2020 marked the 100th anniversary of the passage of the 19th Amendment. This legislation guaranteed a women’s constitutional right to vote. WEDC recognizes this historic centennial anniversary covers 100 years of contradictions and failures as well as courage and ultimate success.

The path to change is challenging, but WEDC is committed to representing and commemorating a suffrage movement that is broad and inclusive. Our goal is to highlight women who came before us to fight for equal rights, in addition to those who continue to fight for equal rights today.

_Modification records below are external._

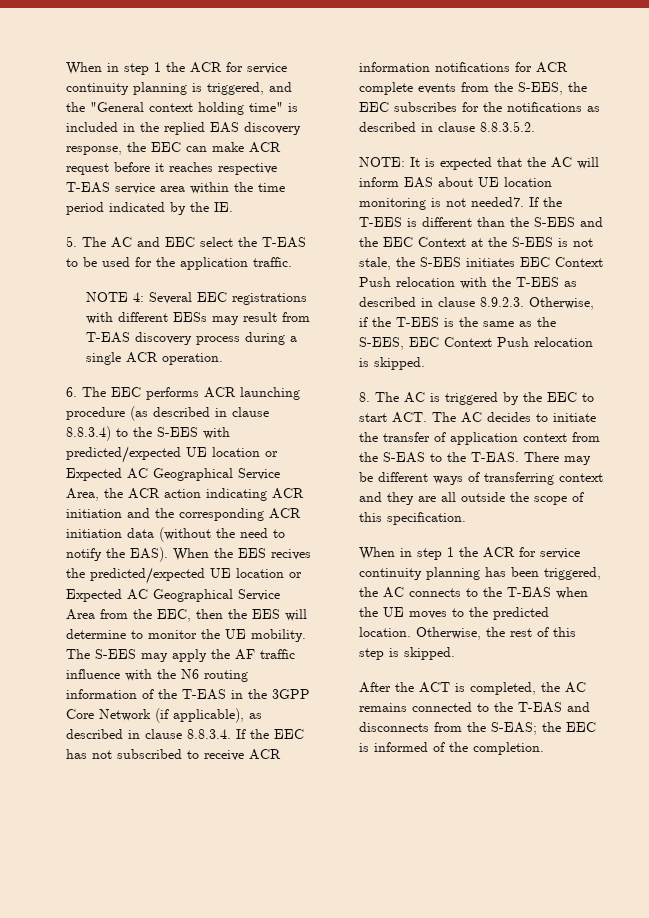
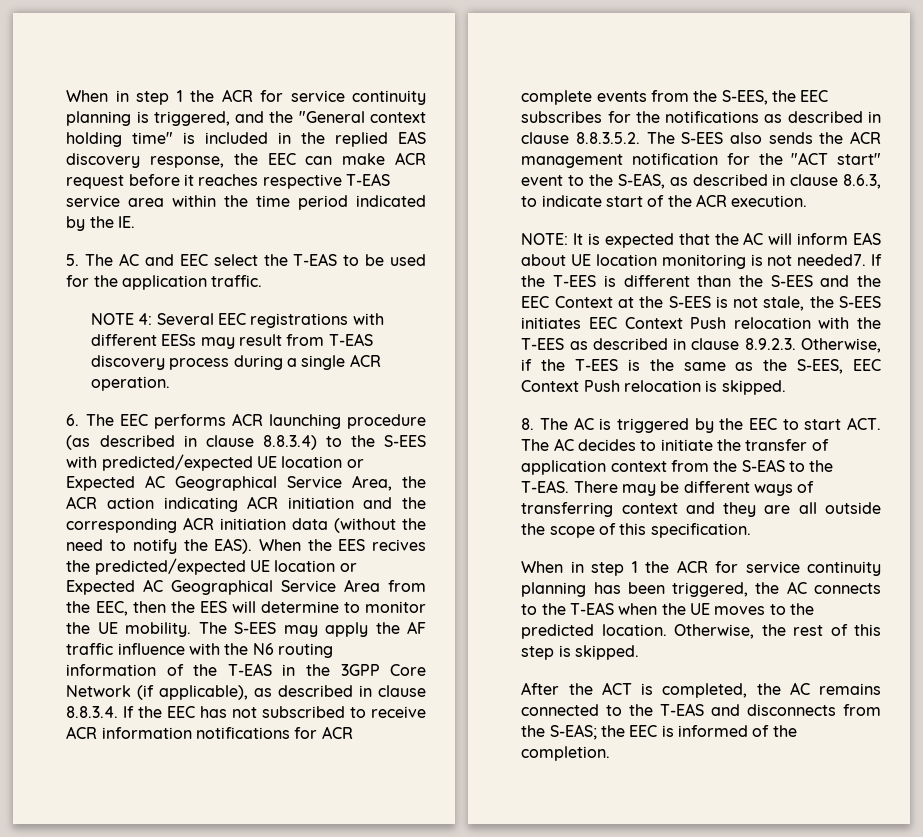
- The S-EES may apply the AF traffic influence with the N6 routing information of the T-EAS in the 3GPP Core Network (if applicable), as described in clause 8.8.3.4. If the EEC has not subscribed to receive ACR information notifications for ACR complete events from the S-EES, the EEC subscribes for the notifications as described in clause 8.8.3.5.2.
+ The S-EES may apply the AF traffic influence with the N6 routing information of the T-EAS in the 3GPP Core Network (if applicable), as described in clause 8.8.3.4. If the EEC has not subscribed to receive ACR information notifications for ACR complete events from the S-EES, the EEC subscribes for the notifications as described in clause 8.8.3.5.2. The S-EES also sends the ACR management notification for the "ACT start" event to the S-EAS, as described in clause 8.6.3, to indicate start of the ACR execution.

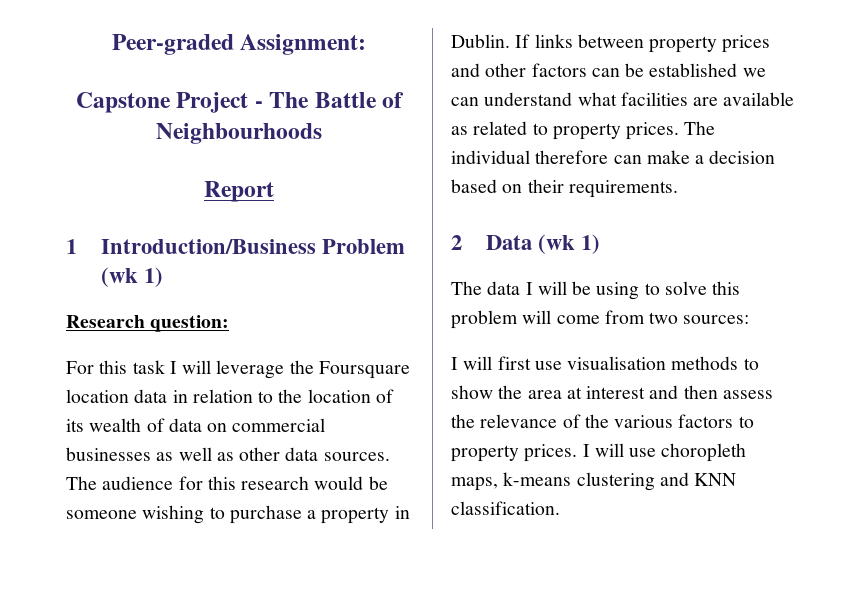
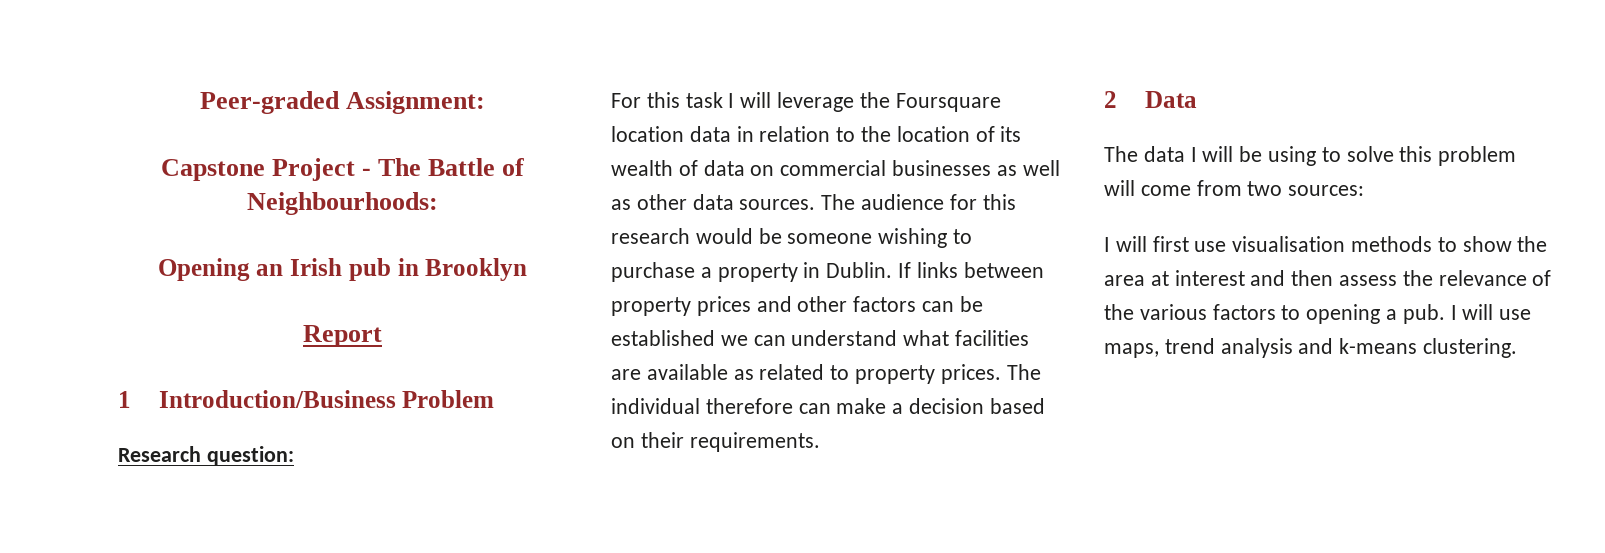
- Capstone Project - The Battle of Neighbourhoods
+ Capstone Project - The Battle of Neighbourhoods:
+ Opening an Irish pub in Brooklyn
- 1 Introduction/Business Problem (wk 1)
+ 1 Introduction/Business Problem
- 2 Data (wk 1)
+ 2 Data
- I will first use visualisation methods to show the area at interest and then assess the relevance of the various factors to property prices. I will use choropleth maps, k-means clustering and KNN classification.
+ I will first use visualisation methods to show the area at interest and then assess the relevance of the various factors to opening a pub. I will use maps, trend analysis and k-means clustering.

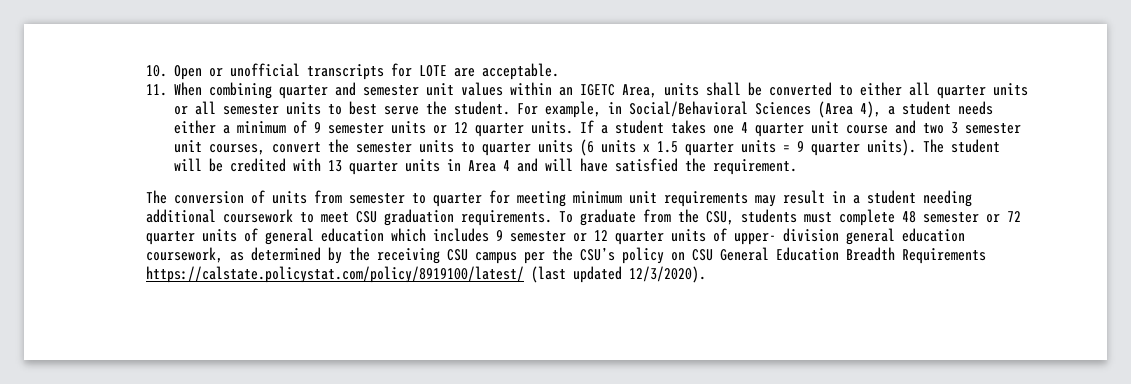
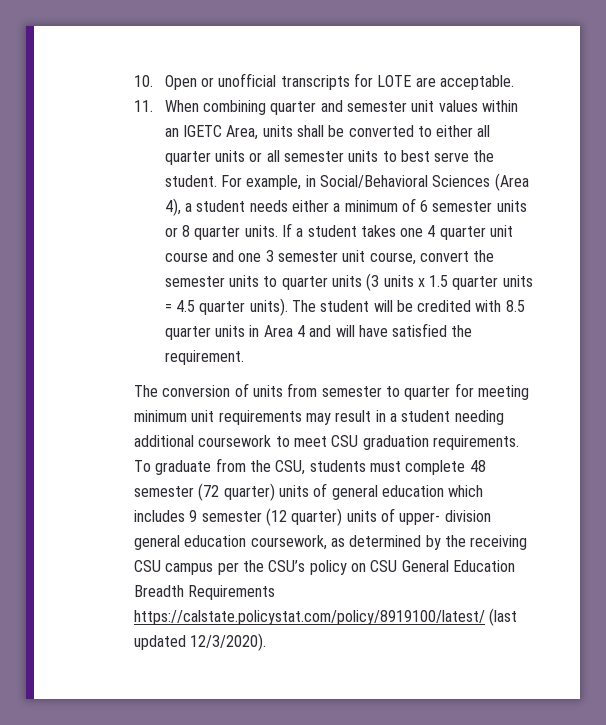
- For example, in Social/Behavioral Sciences (Area 4), a student needs either a minimum of 9 semester units or 12 quarter units.
+ For example, in Social/Behavioral Sciences (Area 4), a student needs either a minimum of 6 semester units or 8 quarter units.
- If a student takes one 4 quarter unit course and two 3 semester unit courses, convert the semester units to quarter units (6 units x 1.5 quarter units = 9 quarter units).
+ If a student takes one 4 quarter unit course and one 3 semester unit course, convert the semester units to quarter units (3 units x 1.5 quarter units = 4.5 quarter units).
- The student will be credited with 13 quarter units in Area 4 and will have satisfied the requirement.
+ The student will be credited with 8.5 quarter units in Area 4 and will have satisfied the requirement.
- To graduate from the CSU, students must complete 48 semester or 72 quarter units of general education which includes 9 semester or 12 quarter units of upper- division general education coursework, as determined by the receiving CSU campus per the CSU’s policy on CSU General Education Breadth Requirements https://calstate.policystat.com/policy/8919100/latest/ (last updated 12/3/2020).
+ To graduate from the CSU, students must complete 48 semester (72 quarter) units of general education which includes 9 semester (12 quarter) units of upper- division general education coursework, as determined by the receiving CSU campus per the CSU’s policy on CSU General Education Breadth Requirements https://calstate.policystat.com/policy/8919100/latest/ (last updated 12/3/2020).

WEDC recognizes the American women’s suffrage movement was a multicultural movement that, from the beginning, included the participation and leadership of women from many races and backgrounds. WEDC exists to champion women – all women – and therefore we happily share this page as a community resource.

I voted

The Mural

WEDC, in partnership with other community organizations, celebrates the 100th anniversary of the passage of the 19th Amendment with a community mural. The mural, titled This Girl Can, is located at 112 Washington Street NE in Downtown Huntsville, AL. This Girl Can, painted by  painted by Nashville Artist Kim Radford, honors the anniversary of the 19th Amendment, celebrates the diverse fabric of our community, inspires future civic engagement by all citizens and encourages interaction and social media sharing.

The young girl in Radford’s mural is an artistic representation of all the generations of women who have fought before her to have the right to vote. Especially African American women who continued the suffrage fight until 1965 – with the passage of the Voting Rights Act. This Girl Can is symbolic of what we can accomplish when we work together.


WEDC recognizes it is our civic duty to each new generation to take up the unfinished work of the last and continue to nurture, engage and encourage all to fight for equal rights.

Symbols of the Suffrage Movement
You will find the colors purple, gold and white in our mural. These colors represent different aspects about the suffrage movement. Purple symbolizes loyalty. White symbolizes purity. Gold symbolizes light and life.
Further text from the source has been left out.